Megan’s methodology lays the groundwork for multiple use cases, including applying the lunar post roads towards determining territorial boundaries on the moon, similar to the deconfliction “safety zones” as defined by NASA’s Artemis Accords. Post roads could be utilized to resolve territorial disputes, and unlike safety zones, are permanent in nature and have legal precedents on earth.
Similar to the Trump Administration’s Chapter 8 in the 2020 annual report by his Council of Economic Advisers (CEA), the framework approaches the boundaries of the international space treaties without crossing them. Legislation to provide private space miners rights to the natural planetary resources could imply the same rights for the private planetary roads.
“Frameworks such as the U.S. Commercial Space Launch Competitiveness Act and the Artemis Accords enhance property rights by providing clear expectations of the benefits one can receive from their investment and providing a list of principles that partner nations will follow as a way to encourage economic activity in space.“
- Chapter 8, CEA 2020 Annual Report, January 2021
Megan is the originator of OpenStack, an open source software release by NASA and Rackspace in 2010. Her design for OpenNASA v2.0 provided the inspiration to the Nebula cloud computing team. After studying her architecture, Nebula shifted resources from a hardware-based model with servers configured in a shipping container, to an open source model that included one of her components, also named Open Stack. Megan's team was one of the first at NASA to bring open source into the agency, standing up a WordPress intranet called InsideAmes in 2007. Quantum Geographic Information System (QGIS) is an open source mapping solution that provides one of the best platforms for making the first lunar maps.

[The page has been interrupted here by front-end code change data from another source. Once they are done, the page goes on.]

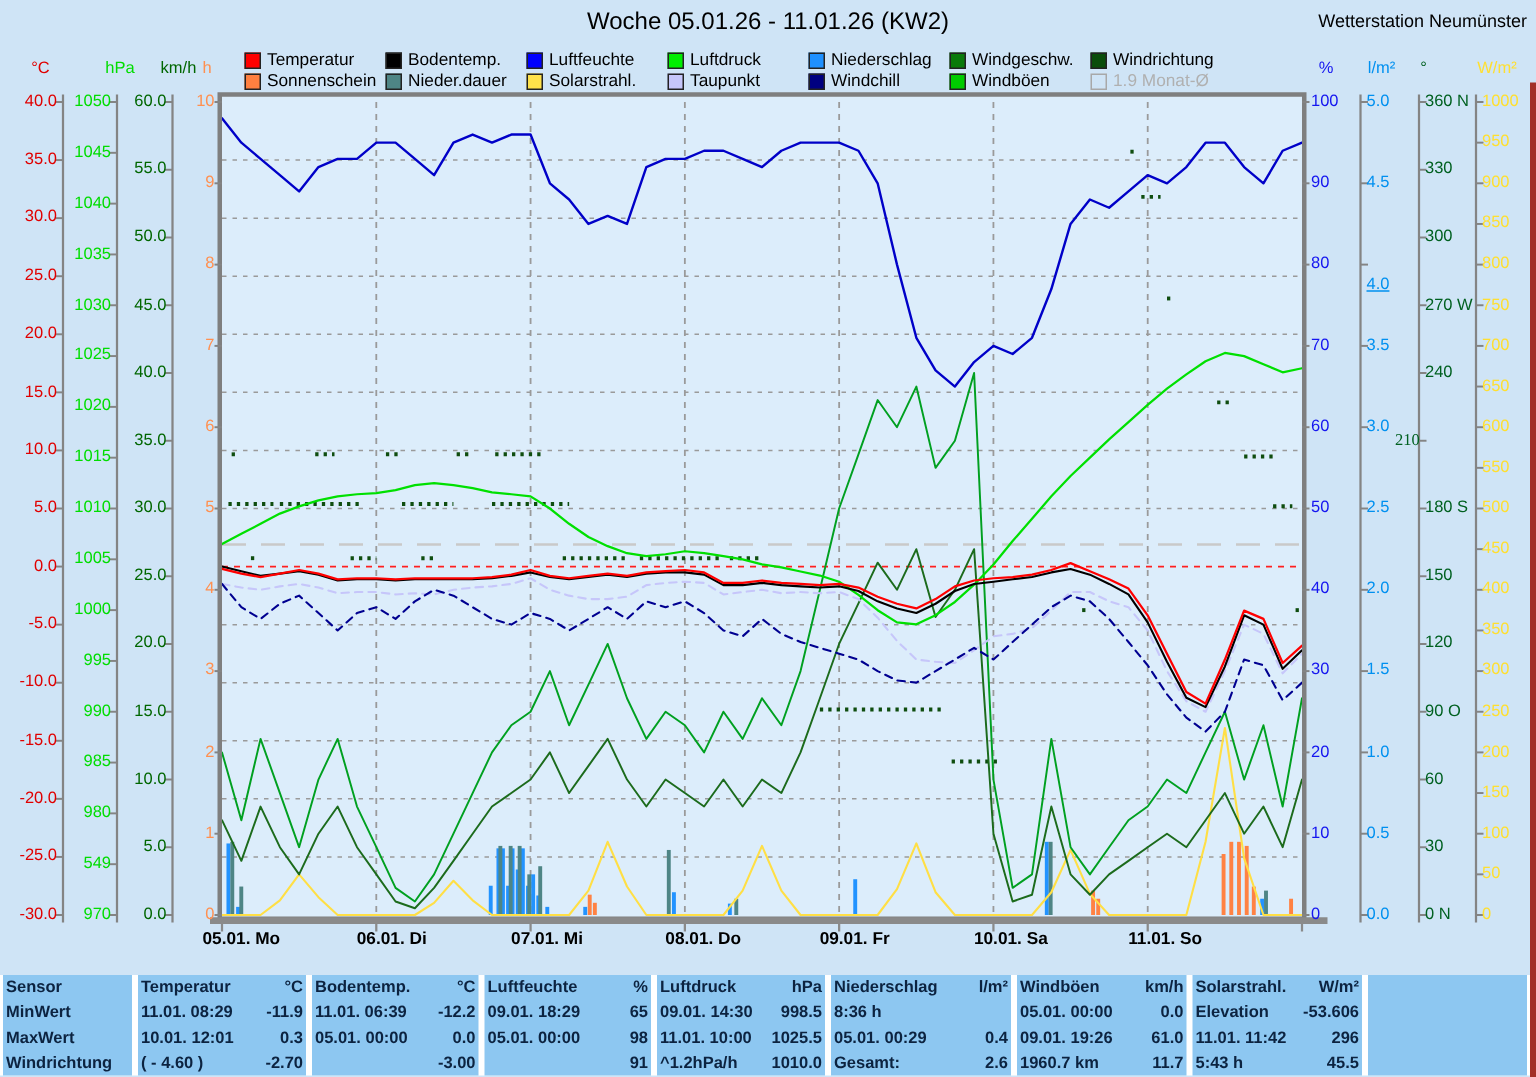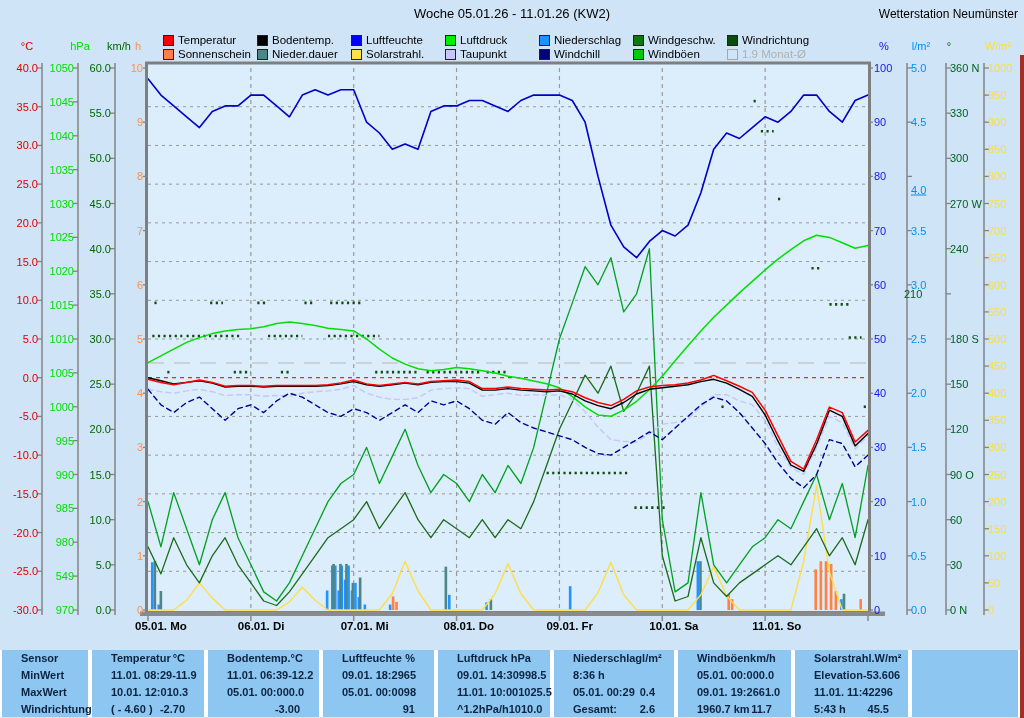"Woche 05.01.26 - 11.01.26 (KW2)" #page-title { font-size: 13px -> 16px }
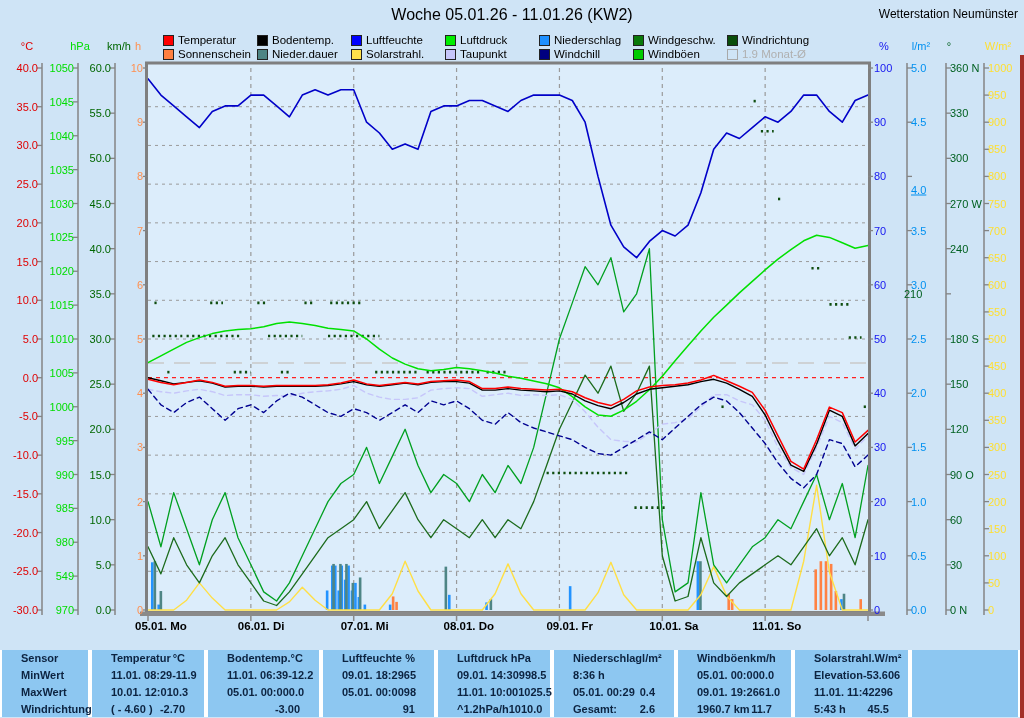"210" div.axlab { font-family: none -> Liberation Serif, serif; left: 904px -> 930px }
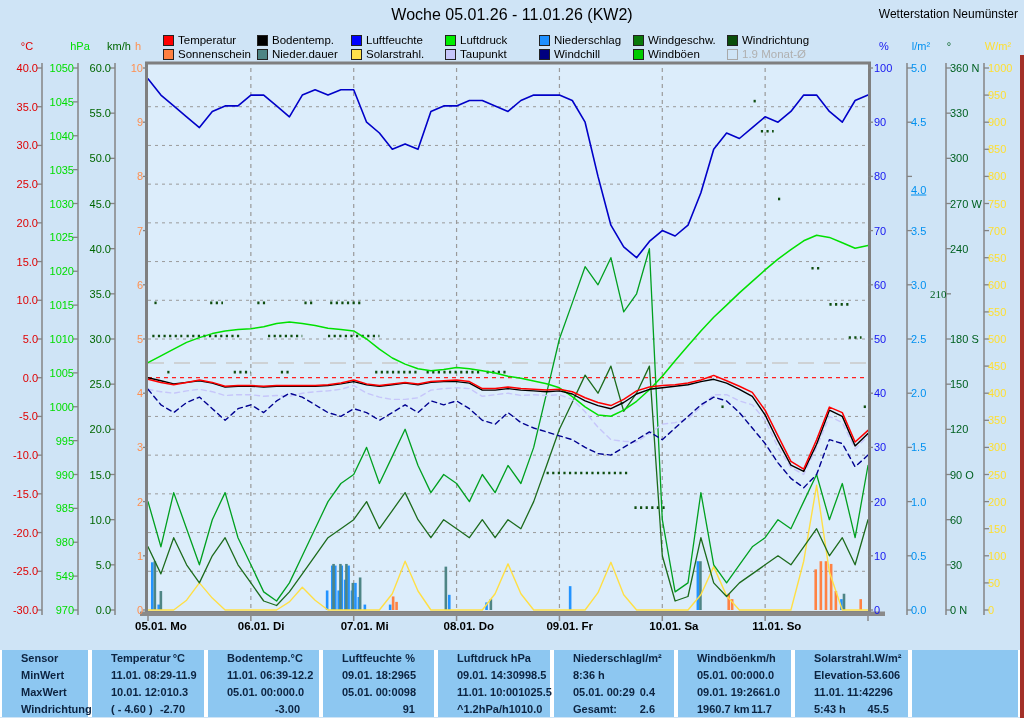"Sensor" .trow { padding: 0 19px -> 0 2px }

Megan was the NASA Ames rep for a web registry called the Agency Web Registration System (AWRS) and has used that software as a model for her conceptual architecture, which consists of a planetary road registry connected to a network of rover route mapping software companies such as Skycorp. Route mapping software can be enhanced by taking into account the fractal structure of most lunar features, where the perimeter around some lunar features changes by an order of magnitude depending on the distance scale.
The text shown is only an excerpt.